Could you retype the whole listing word for word and drop the images?

*RECORDS TO USE*
────────────────────

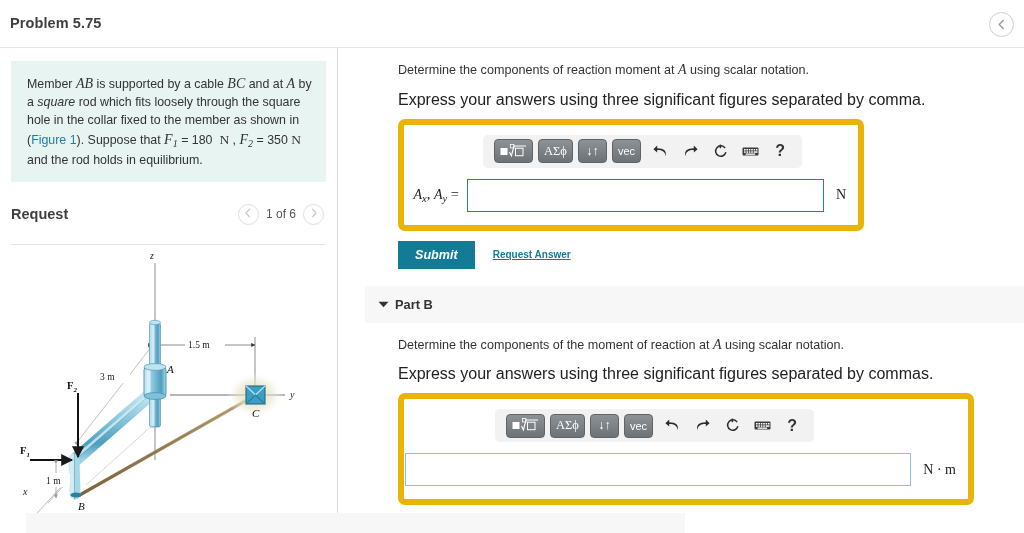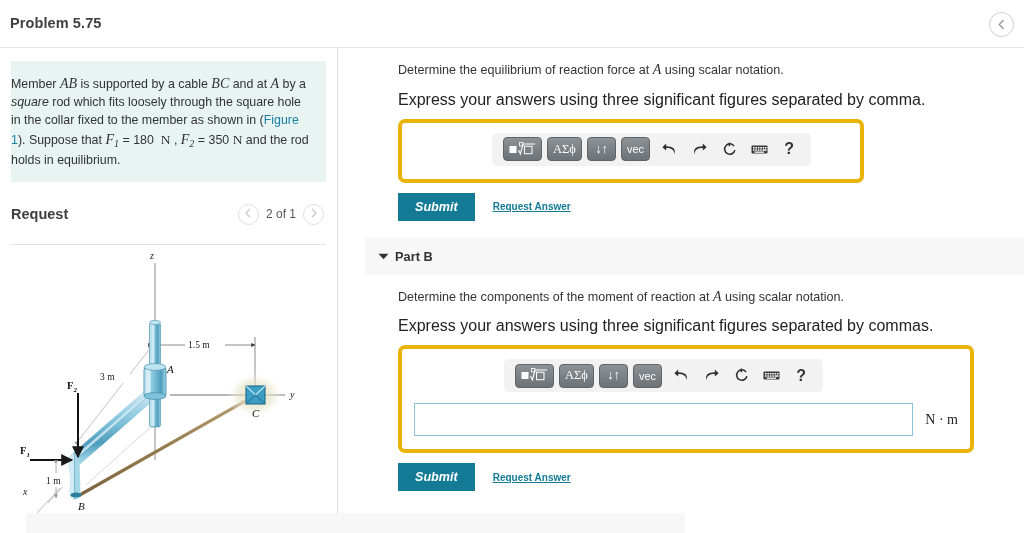--- a/index.html
+++ b/index.html
@@ -295,7 +295,7 @@
 
   <div class="right-col">
 
-    <div class="q-text"><span>Determine the equilibrium of reaction force at </span><span class="mathit">A</span><span> using scalar notation.</span></div>
+    <div class="q-text"><span>Determine the components of reaction moment at </span><span class="mathit">A</span><span> using scalar notation.</span></div>
     <div class="q-bold">Express your answers using three significant figures separated by comma.</div>
 
     <div class="answer-box">

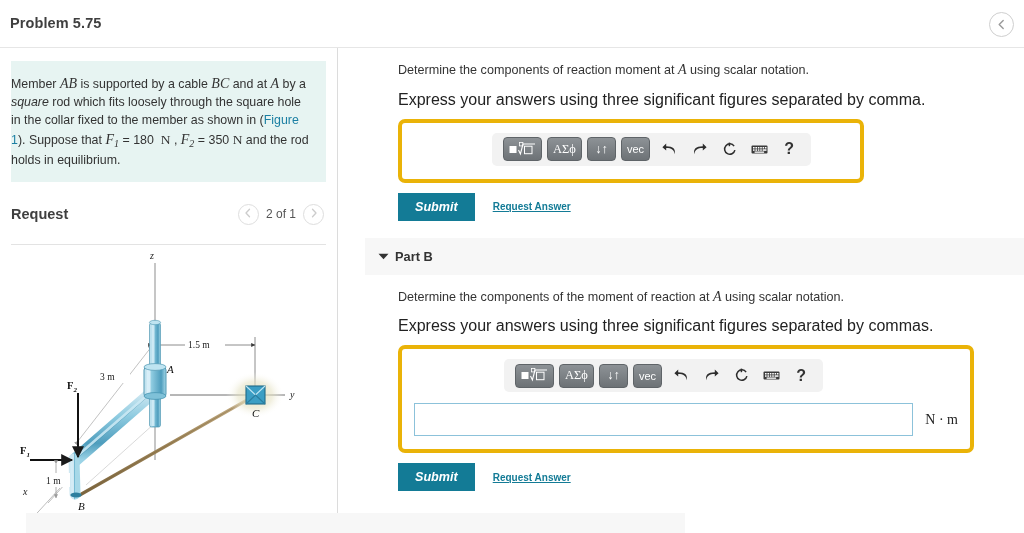--- a/index.html
+++ b/index.html
@@ -40,7 +40,7 @@
   .infobox {
     margin:13px 11px 0 11px;
     background:#e7f4f2;
-    padding:13px 12px 12px 0;
+    padding:13px 12px 12px 16px;
     font-size:12.4px; line-height:1.45; color:#333;
   }
   .infobox i { font-style: italic; }

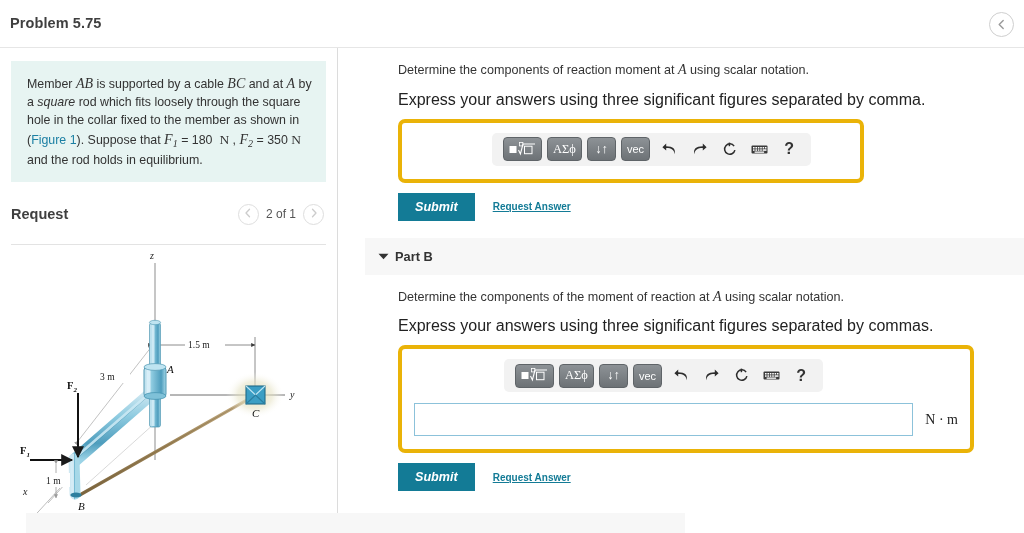--- a/index.html
+++ b/index.html
@@ -76,8 +76,8 @@
 
   .answer-box {
     margin:10px 0 0 59px; width:466px;
-    border:4px solid #eab308; border-radius:7px; background:#fff;
-    padding:10px 12px 13px 12px;
+    border:6px solid #eab308; border-radius:7px; background:#fff;
+    padding:10px 12px 13px 1px;
   }
   .answer-box.b { width:576px; }
 

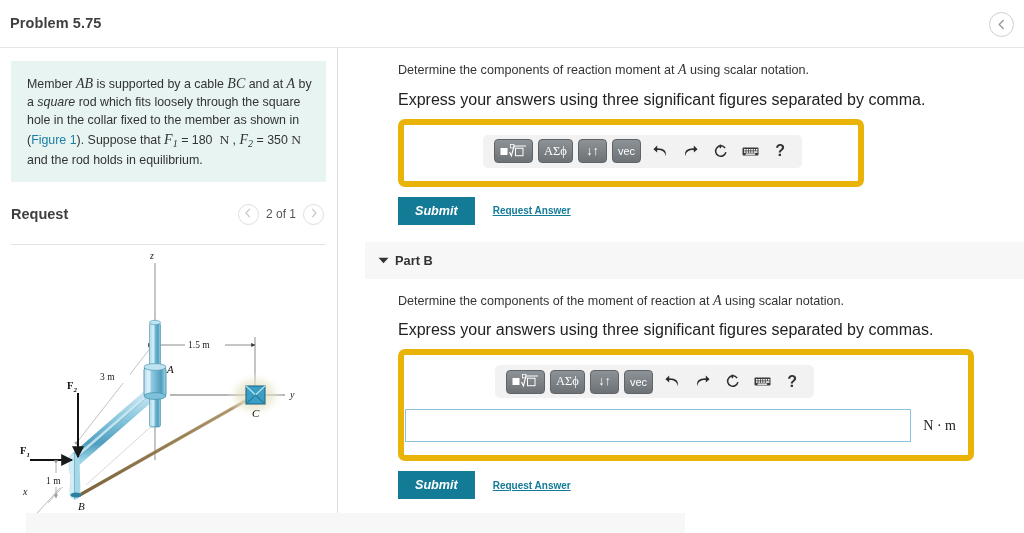--- a/index.html
+++ b/index.html
@@ -348,6 +348,11 @@
         </div>
         <div class="ticon q">?</div>
       </div>
+      <div class="answer-row">
+        <div class="ans-label"><span class="mathit">A</span><span class="sub">x</span>, <span class="mathit">A</span><span class="sub">y</span> =</div>
+        <input class="ans-input" type="text" value="" style="">
+        <div class="ans-units">N</div>
+      </div>
     </div>
 
     <div class="submit-row">

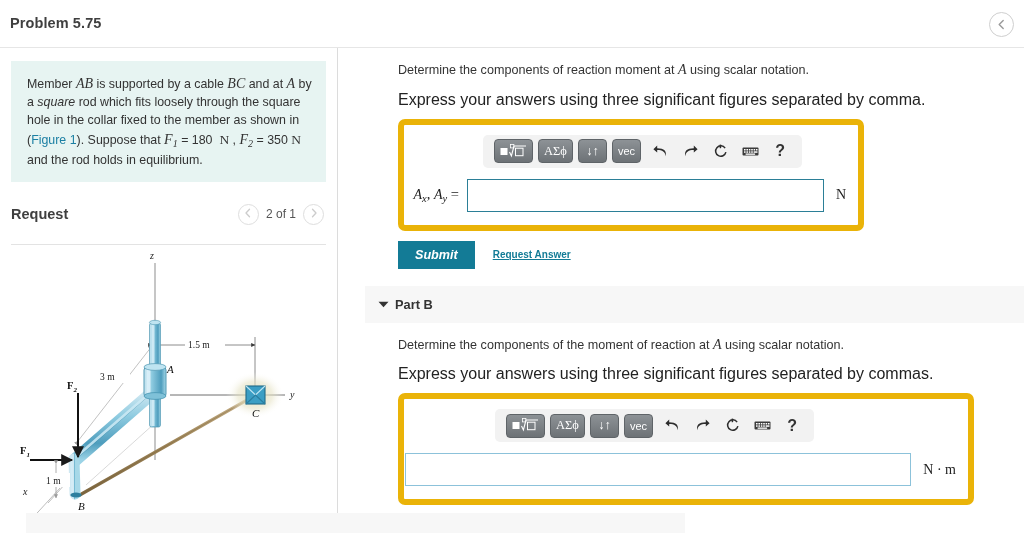--- a/index.html
+++ b/index.html
@@ -176,7 +176,7 @@
               </svg>
           </span>
         </div>
-        <div class="fig-count">2 of 1</div>
+        <div class="fig-count">1 of 6</div>
         <div class="fig-arrow">
           <span>
             <svg width="8" height="10" viewBox="0 0 8 10">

────────────────────

*WRITTEN RESPONSE*
--- a/index.html
+++ b/index.html
@@ -295,7 +295,7 @@
 
   <div class="right-col">
 
-    <div class="q-text"><span>Determine the equilibrium of reaction force at </span><span class="mathit">A</span><span> using scalar notation.</span></div>
+    <div class="q-text"><span>Determine the components of reaction moment at </span><span class="mathit">A</span><span> using scalar notation.</span></div>
     <div class="q-bold">Express your answers using three significant figures separated by comma.</div>
 
     <div class="answer-box">

--- a/index.html
+++ b/index.html
@@ -40,7 +40,7 @@
   .infobox {
     margin:13px 11px 0 11px;
     background:#e7f4f2;
-    padding:13px 12px 12px 0;
+    padding:13px 12px 12px 16px;
     font-size:12.4px; line-height:1.45; color:#333;
   }
   .infobox i { font-style: italic; }

--- a/index.html
+++ b/index.html
@@ -76,8 +76,8 @@
 
   .answer-box {
     margin:10px 0 0 59px; width:466px;
-    border:4px solid #eab308; border-radius:7px; background:#fff;
-    padding:10px 12px 13px 12px;
+    border:6px solid #eab308; border-radius:7px; background:#fff;
+    padding:10px 12px 13px 1px;
   }
   .answer-box.b { width:576px; }
 

--- a/index.html
+++ b/index.html
@@ -348,6 +348,11 @@
         </div>
         <div class="ticon q">?</div>
       </div>
+      <div class="answer-row">
+        <div class="ans-label"><span class="mathit">A</span><span class="sub">x</span>, <span class="mathit">A</span><span class="sub">y</span> =</div>
+        <input class="ans-input" type="text" value="" style="">
+        <div class="ans-units">N</div>
+      </div>
     </div>
 
     <div class="submit-row">

--- a/index.html
+++ b/index.html
@@ -176,7 +176,7 @@
               </svg>
           </span>
         </div>
-        <div class="fig-count">2 of 1</div>
+        <div class="fig-count">1 of 6</div>
         <div class="fig-arrow">
           <span>
             <svg width="8" height="10" viewBox="0 0 8 10">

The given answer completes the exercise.